» **Web page revision data**
----
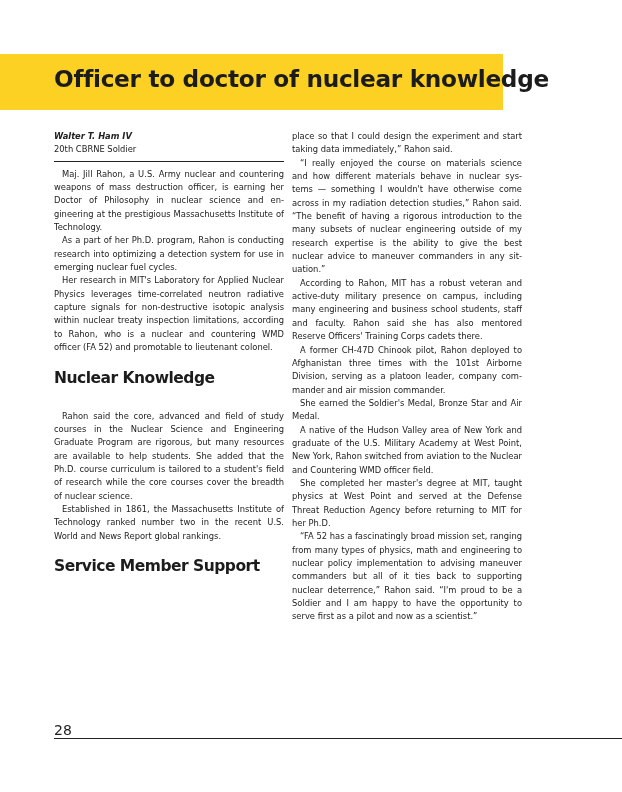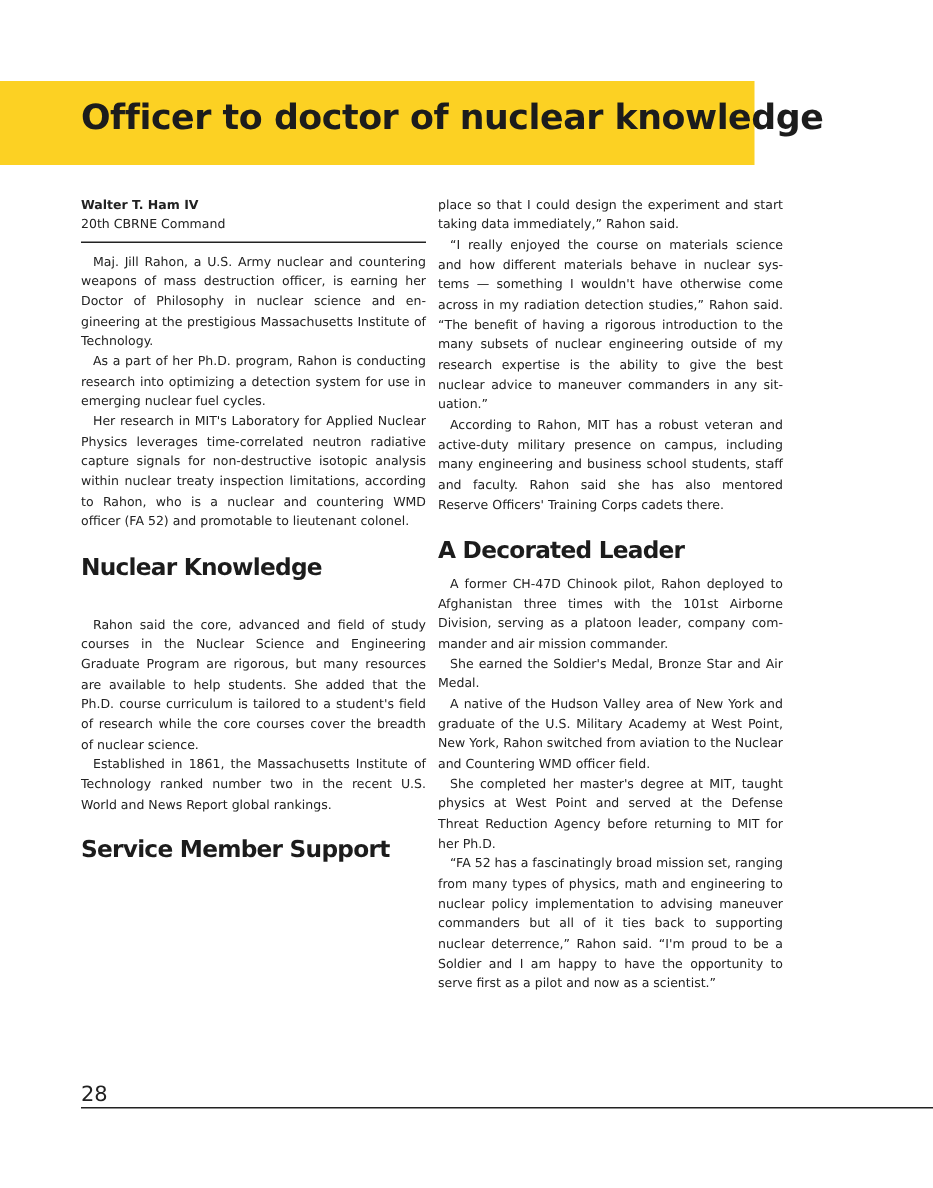"Walter T. Ham IV" .byline-name { font-style: none -> italic }
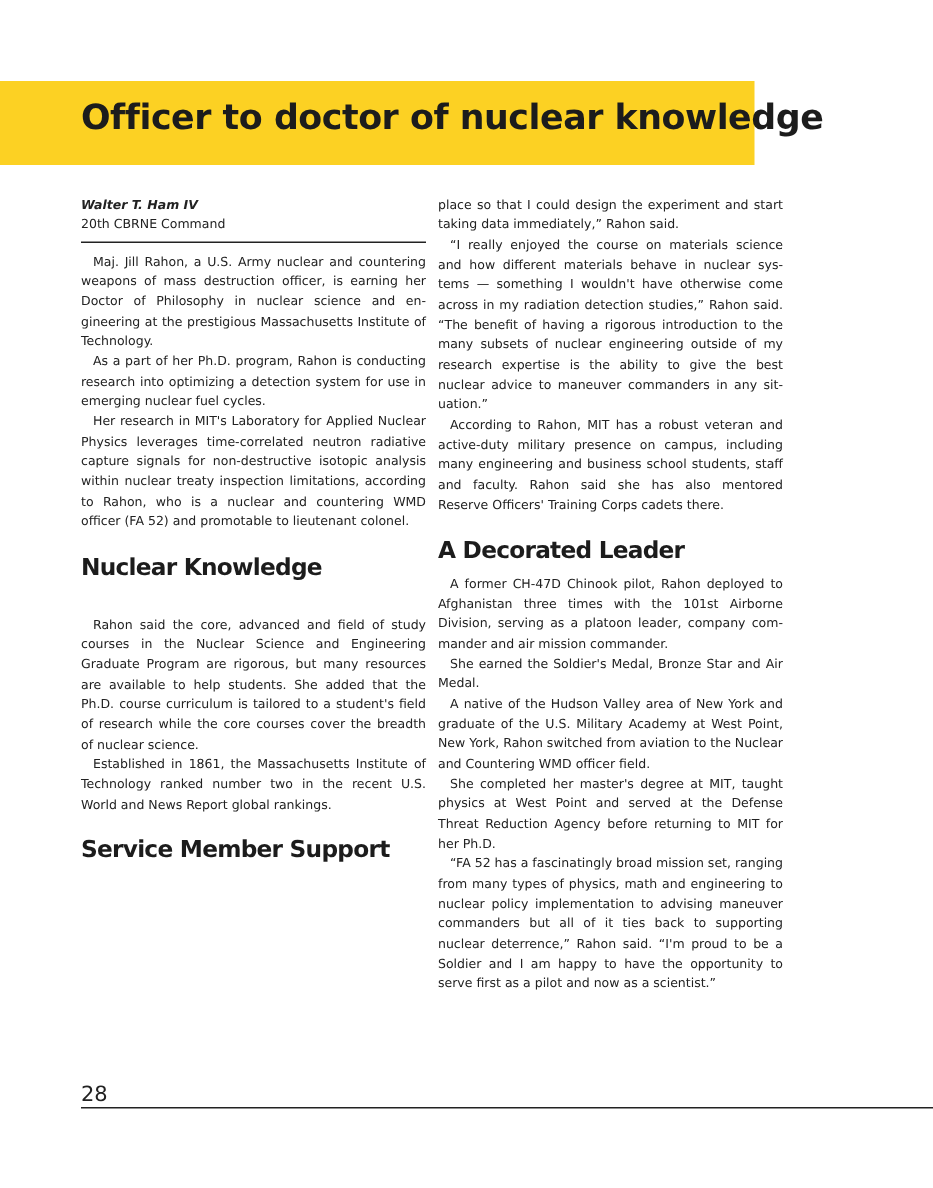"20th CBRNE Command" p.byline-org { text: Command -> Soldier }
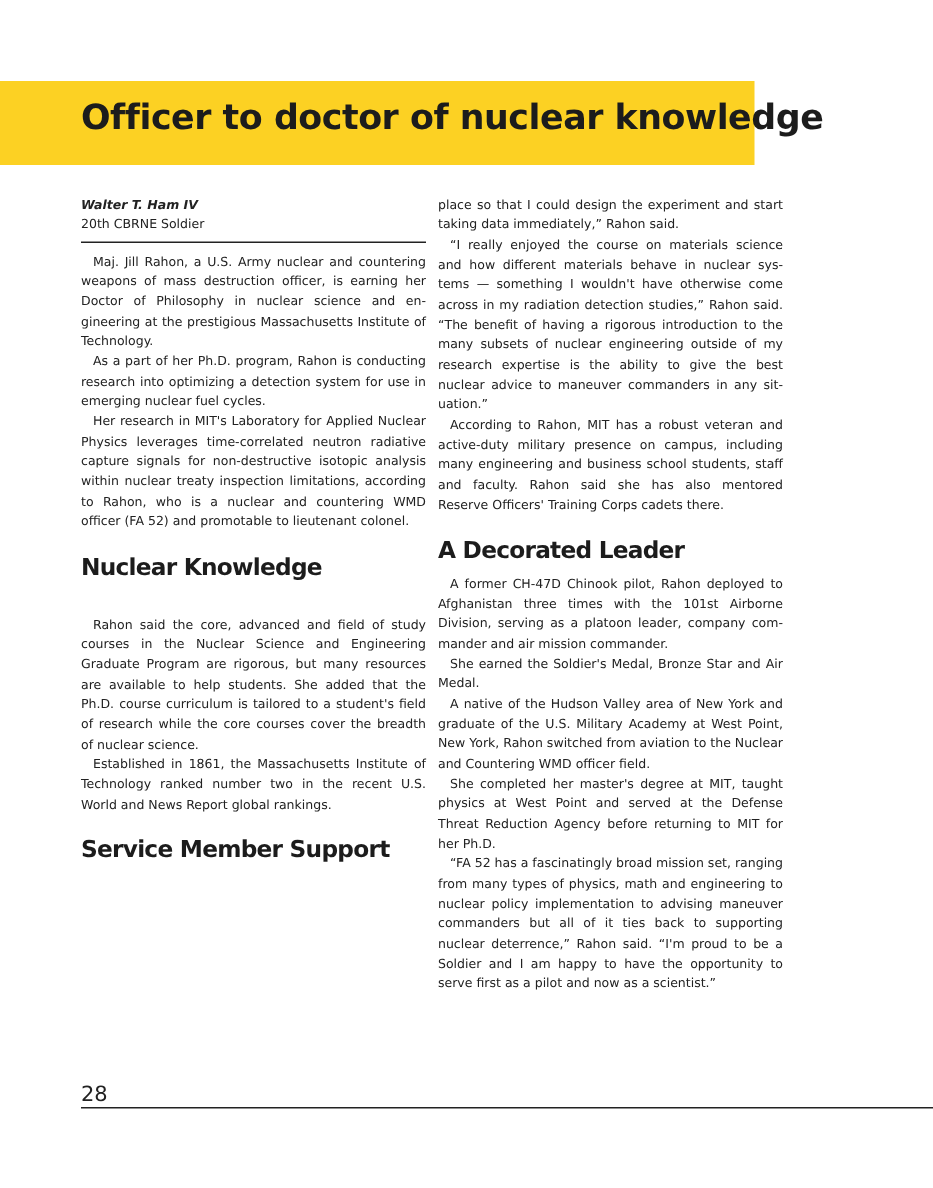"A Decorated Leader" h2.sec { html: <h2>A Decorated Leader</h2> -> none }
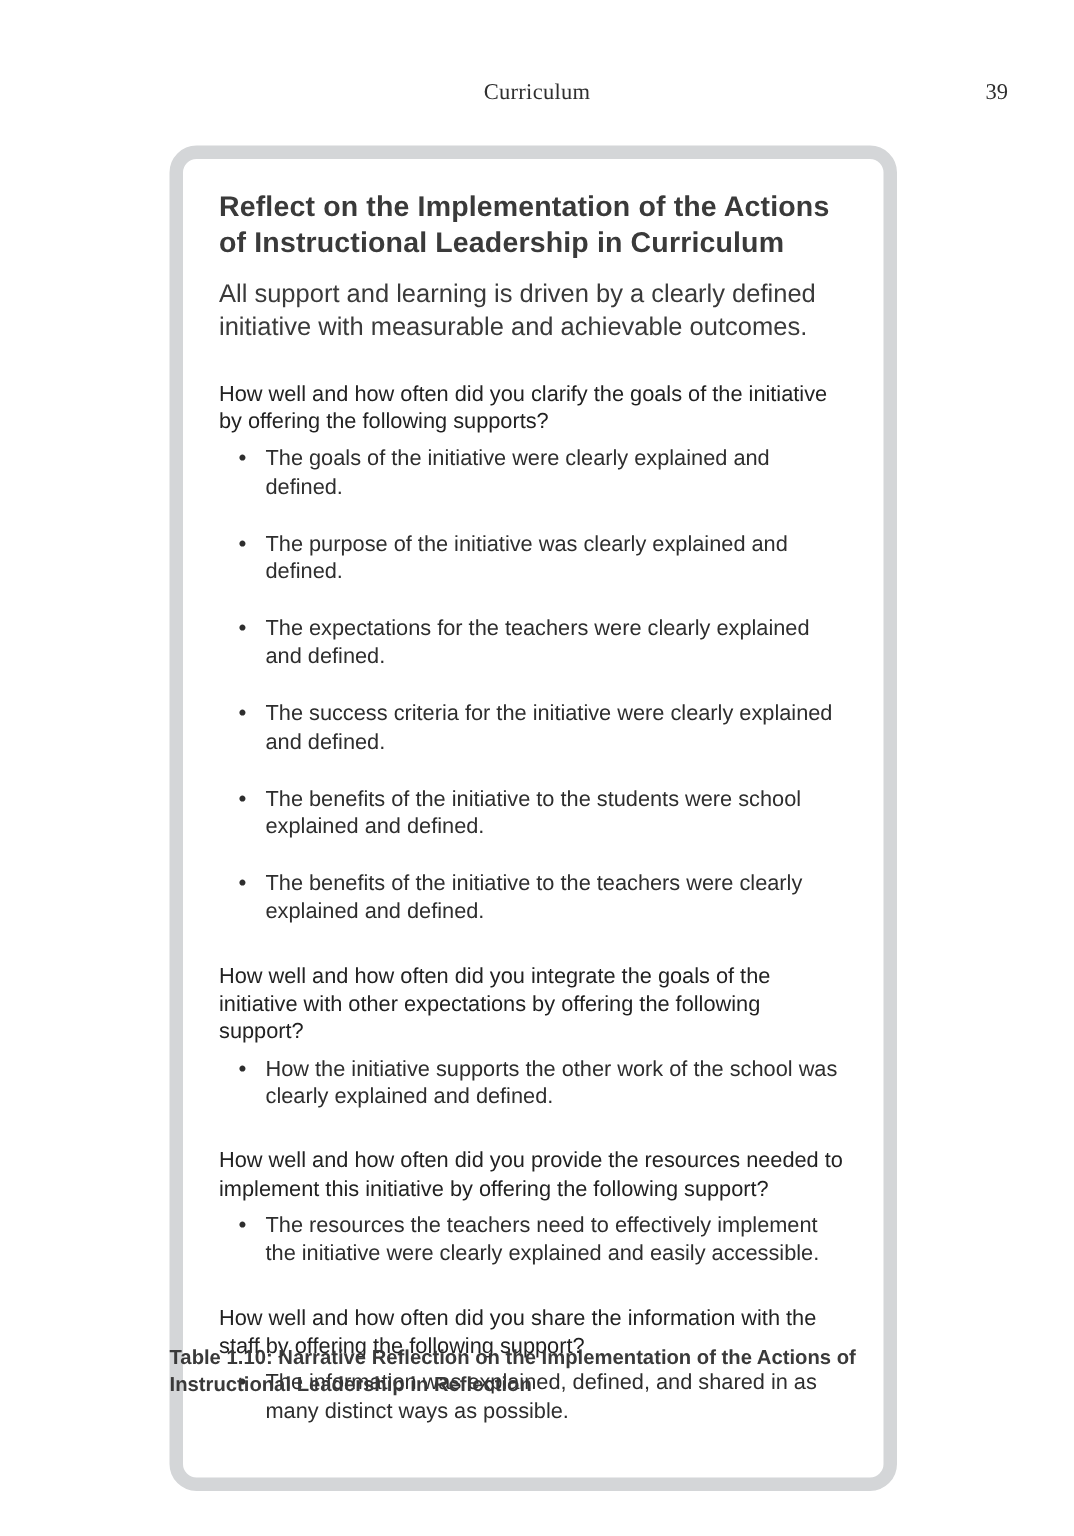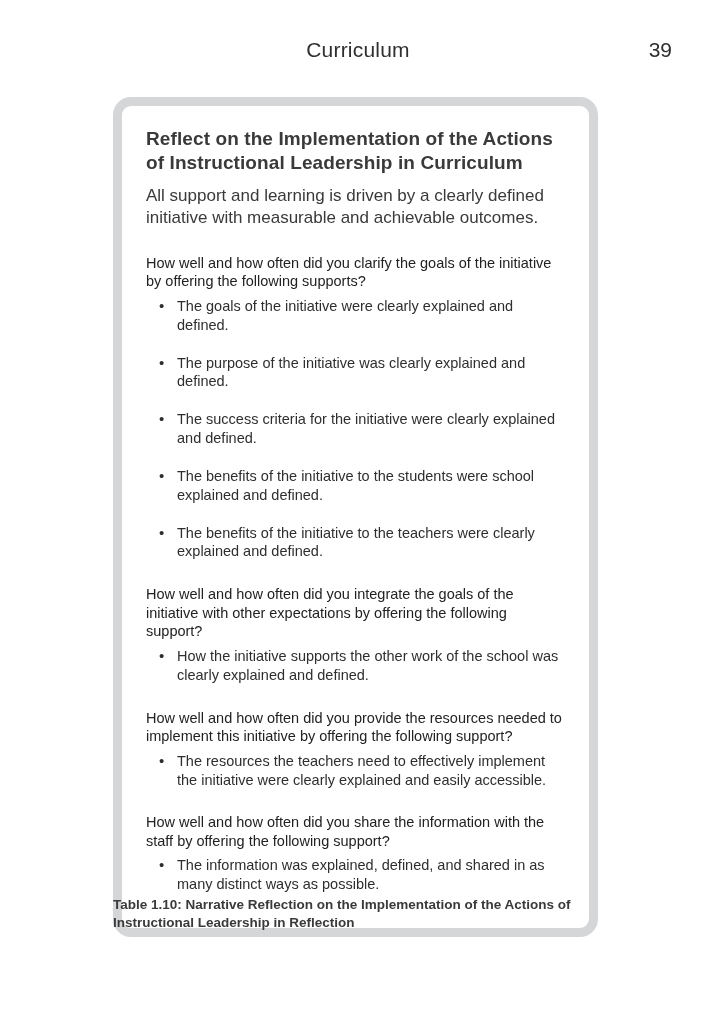"Curriculum" .page-header { font-family: none -> Liberation Serif, serif; font-size: 21px -> 15px; top: 38px -> 54px }
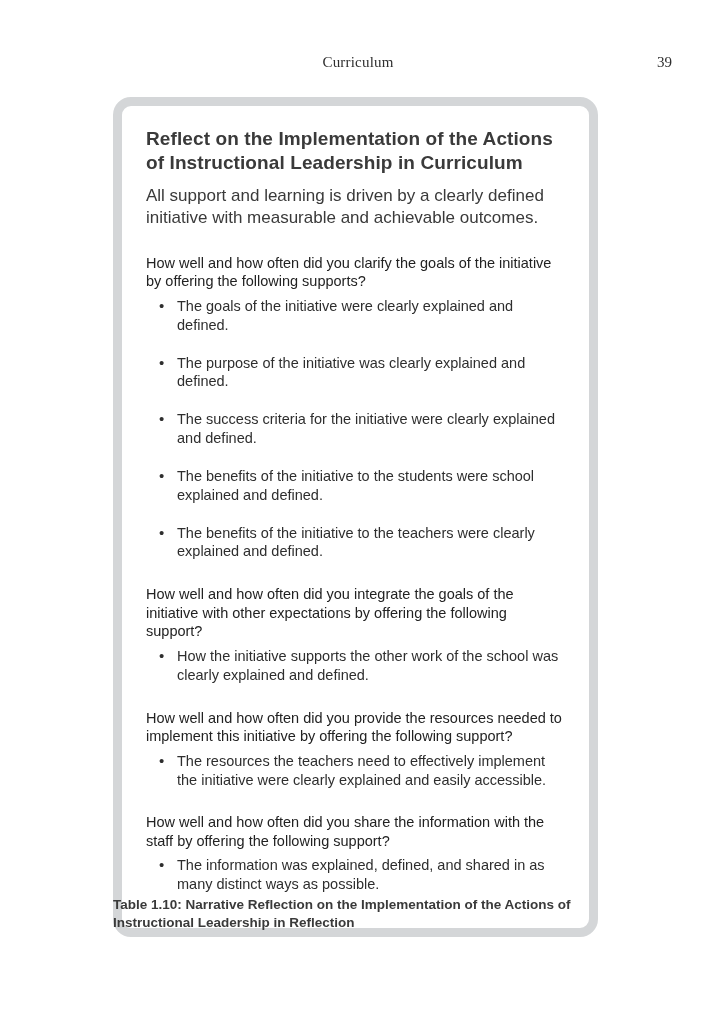"The expectations for the teachers" li { html: none -> <li>The expectations for the teachers were clearly explained and defined.</li> }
----
» **AIM OF THE TASK**
All that is required is the lines from the line containing "text: Command ->" through the end of the records above, copied exactly, and none of the pictures.

» **OUTPUT BELOW**
"20th CBRNE Command" p.byline-org { text: Command -> Soldier }
"A Decorated Leader" h2.sec { html: <h2>A Decorated Leader</h2> -> none }
"Curriculum" .page-header { font-family: none -> Liberation Serif, serif; font-size: 21px -> 15px; top: 38px -> 54px }
"The expectations for the teachers" li { html: none -> <li>The expectations for the teachers were clearly explained and defined.</li> }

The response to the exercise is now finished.